In NLP, we often need to perform text preprocessing, such as removing stop words, stemming, lemmatization, and tokenization.
A nice overview is presented in: 
- https://stanfordnlp.github.io/CoreNLP/ 
- https://www.techtarget.com/searchenterpriseai/definition/natural-language-processing-NLP

Common NLP tasks:
- Classification
- Masked filing
- Text prediction
- Sentiment analysis
    - Positive
    - Negative
    - Subjectivity
- Entity recognition
    - Person
    - Location
    - Organization
- Entity extraction
- Keyword extraction
- Topic extraction

### Ilustrative example

Below there is a code example that that illustrates the usage of Pandas for text manipulation and a few exploratory steps to create Tensors representing the text data.

In [1]:
# Install packages
! pip install transformers openpyxl

# Import libraries
import os
import numpy as np
import pandas as pd
import torch
from transformers import BertTokenizer

It is important to set correctly your data folder path as a local variable, depending on where you run this notebook.

In [2]:
# Set the data directory path as a variable

# Uncomment this for Kaggle
!git clone https://github.com/unpackAI/DL201.git
from pathlib import Path
DATA_DIR = Path('/kaggle/working/DL201/data/nlp') #uncomment for kaggle

# Uncomment this for local
# os.chdir('../data/nlp')
# DATA_DIR = os.getcwd()

print(f'data directory is {DATA_DIR}')

data directory is d:\GitHub\DL201\data\nlp


Let's load a sample text file and feed it into the BERT model.

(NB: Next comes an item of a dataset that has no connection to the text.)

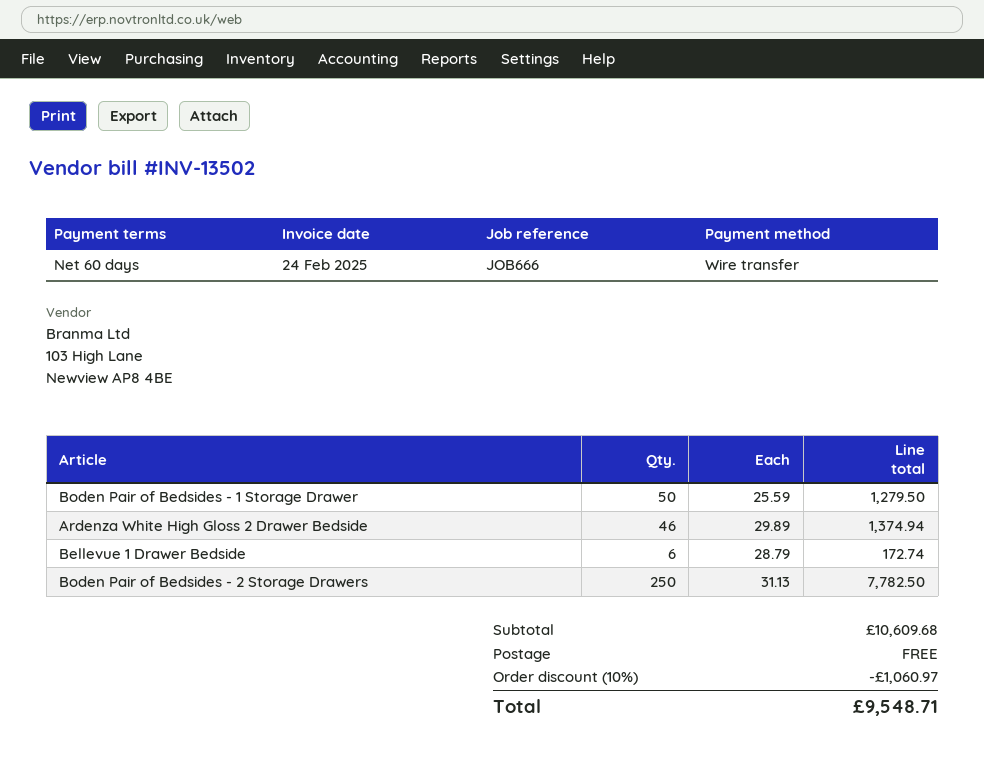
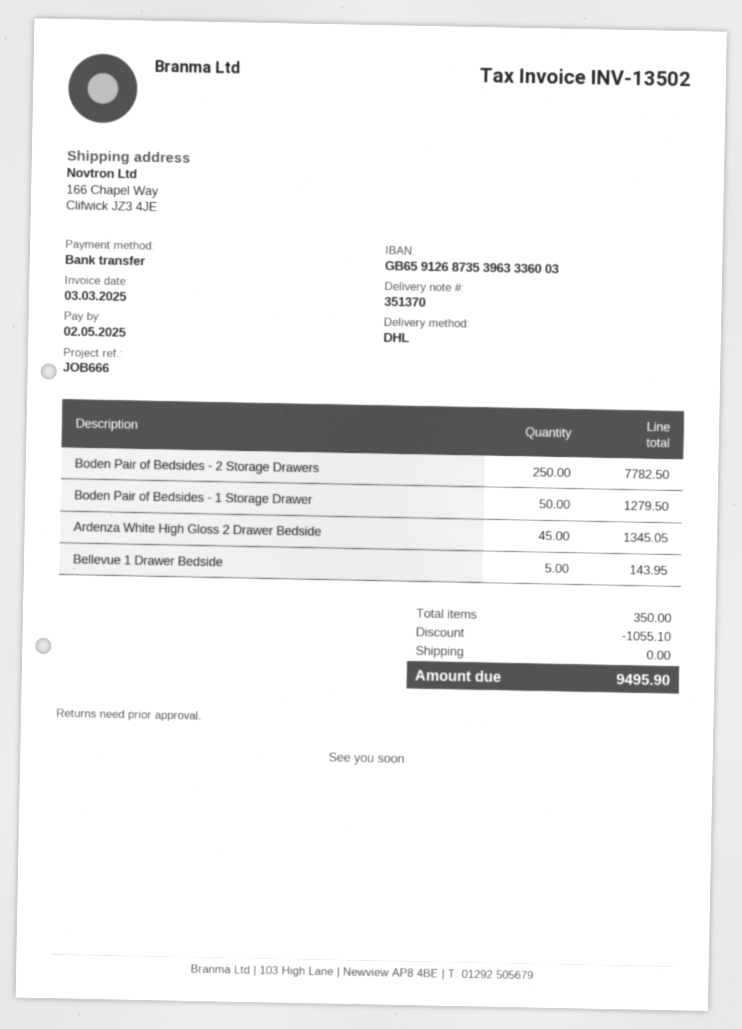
invoice date: 2025-02-24 -> 2025-03-03
Ardenza White High Gloss 2 Drawer Bedside: 46 for 1374.94 -> 45 for 1345.05
Bellevue 1 Drawer Bedside: 6 for 172.74 -> 5 for 143.95
discount: 1060.97 -> 1055.10
total: 9548.71 -> 9495.90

The data/nlp folder of the repository contains a txt file with sentences from a book, the book was taken from: http://www.textfiles.com/stories/. Feel free to download a different book and use it when explolring this notebook.

In [3]:
# Load a sample text, from the data folder
os.chdir(DATA_DIR)
sample_text = open('alad10.txt').read()

# Split the text into sentences
sentences = sample_text.split('\n')

# Load the sentences into a dataframe
df = pd.DataFrame(sentences, columns=['sentence'])

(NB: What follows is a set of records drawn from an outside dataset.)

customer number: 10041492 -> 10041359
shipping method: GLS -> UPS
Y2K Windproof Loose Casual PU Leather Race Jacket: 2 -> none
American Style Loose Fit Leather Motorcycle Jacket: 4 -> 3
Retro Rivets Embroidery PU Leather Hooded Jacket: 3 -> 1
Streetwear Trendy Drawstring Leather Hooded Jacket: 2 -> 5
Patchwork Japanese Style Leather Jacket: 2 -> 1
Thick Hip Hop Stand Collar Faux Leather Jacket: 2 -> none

As it has been reitared before, loading the data into Pandas gives us tremendous flexibility to perform data cleaning and preprocessing with ease.

In [4]:
# Inspect some of the sentences
df.sample(15)

Unnamed: 0,sentence
25,merchandise. Next day he bought Aladdin a fin...
56,"out the oil it contains, and bring it me."" He..."
346,still wore. The genie he had seen in the cave...
78,Immediately an enormous and frightful genie ro...
20,"be surprised at not having seen him before, as..."
73,lamp and kill him afterwards.
343,"what had become of his palace, but they only l..."
222,"and lastly, ten thousand pieces of gold in ten..."
302,offering to exchange fine new lamps for old on...
464,"Aladdin went back to the Princess, saying his ..."


In [5]:
# Remove the sentences that have less than 3 words
df = df[df['sentence'].str.split().str.len() > 3]

In [6]:
# Remove punctuation from all sentences
df['sentence'] = df['sentence'].str.replace('[^\w\s]','')

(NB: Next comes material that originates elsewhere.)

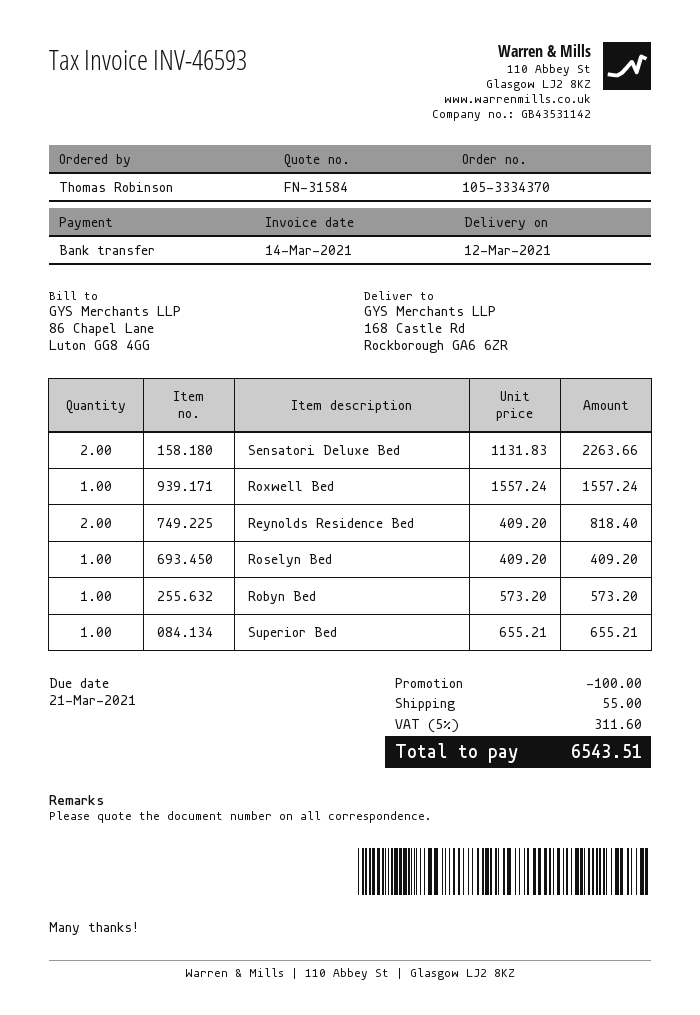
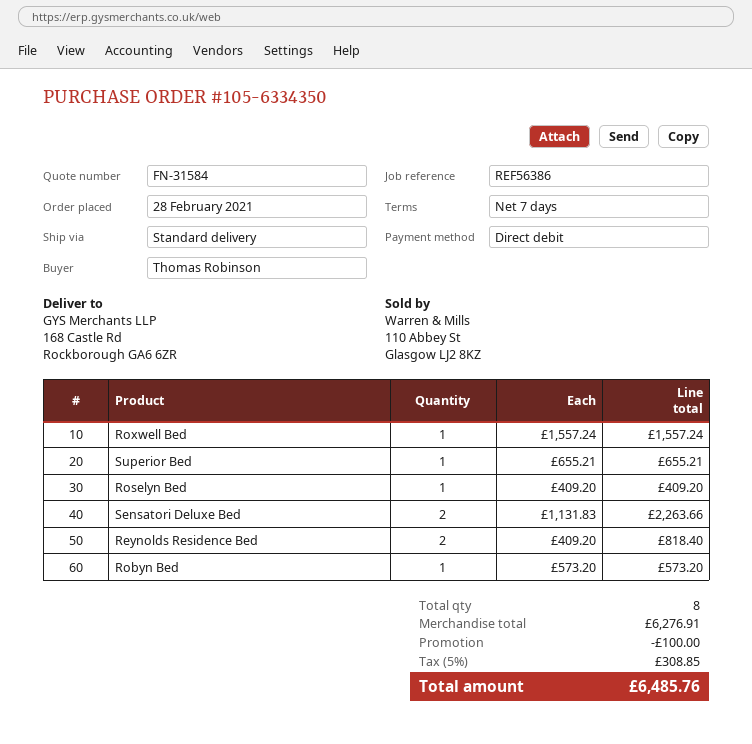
order number: 105-3334370 -> 105-6334350
payment method: bank transfer -> direct debit
shipping: 55.00 -> none
tax: 5% = 311.60 -> 5% = 308.85
total: 6543.51 -> 6485.76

# Note: instead of regex a list of punctuation can be used, give it a try!
punctuation = [
    '.', ',', '!', '?', ':', ';', '"', "'", '-', '_', '(', ')', '[', ']', '{', '}', '#', '@', '$', '%', '^', '&', '*',
     '+', '=', '<', '>', '/', '\\', '|', '~', '`', '“', '”', '‘', '’'
]

df.sample(10)

  df['sentence'] = df['sentence'].str.replace('[^\w\s]','')


Unnamed: 0,sentence
178,sighed deeply and at last told her mother how ...
324,ordered the executioner to cut off his head T...
162,son and the Princess Take this newmarried man...
259,There is only one thing that surprises me Was...
256,Next day Aladdin invited the Sultan to see the...
32,between them Then they journeyed onwards till...
323,that he came to no harm He was carried before...
207,I would do a great deal more than that for the...
83,he went home but fainted on the threshold Whe...
470,but a wicked magician and told her of how she had


In [7]:
# Convert all sentences to lowercase
df['sentence'] = df['sentence'].str.lower()
df.sample(10)

Unnamed: 0,sentence
411,daughter happened too look up and rubbed his e...
379,not but he will use violence aladdin comforte...
243,the sultan sent musicians with trumpets and cy...
449,hanging from the dome if that is all replied ...
102,genie had brought aladdin sold one of the silv...
315,next morning the sultan looked out of the wind...
94,bowl twelve silver plates containing rich meat...
227,and led him into a hall where a feast was spre...
439,him what he thought of it it is truly beautif...
124,notice of her she went every day for a week a...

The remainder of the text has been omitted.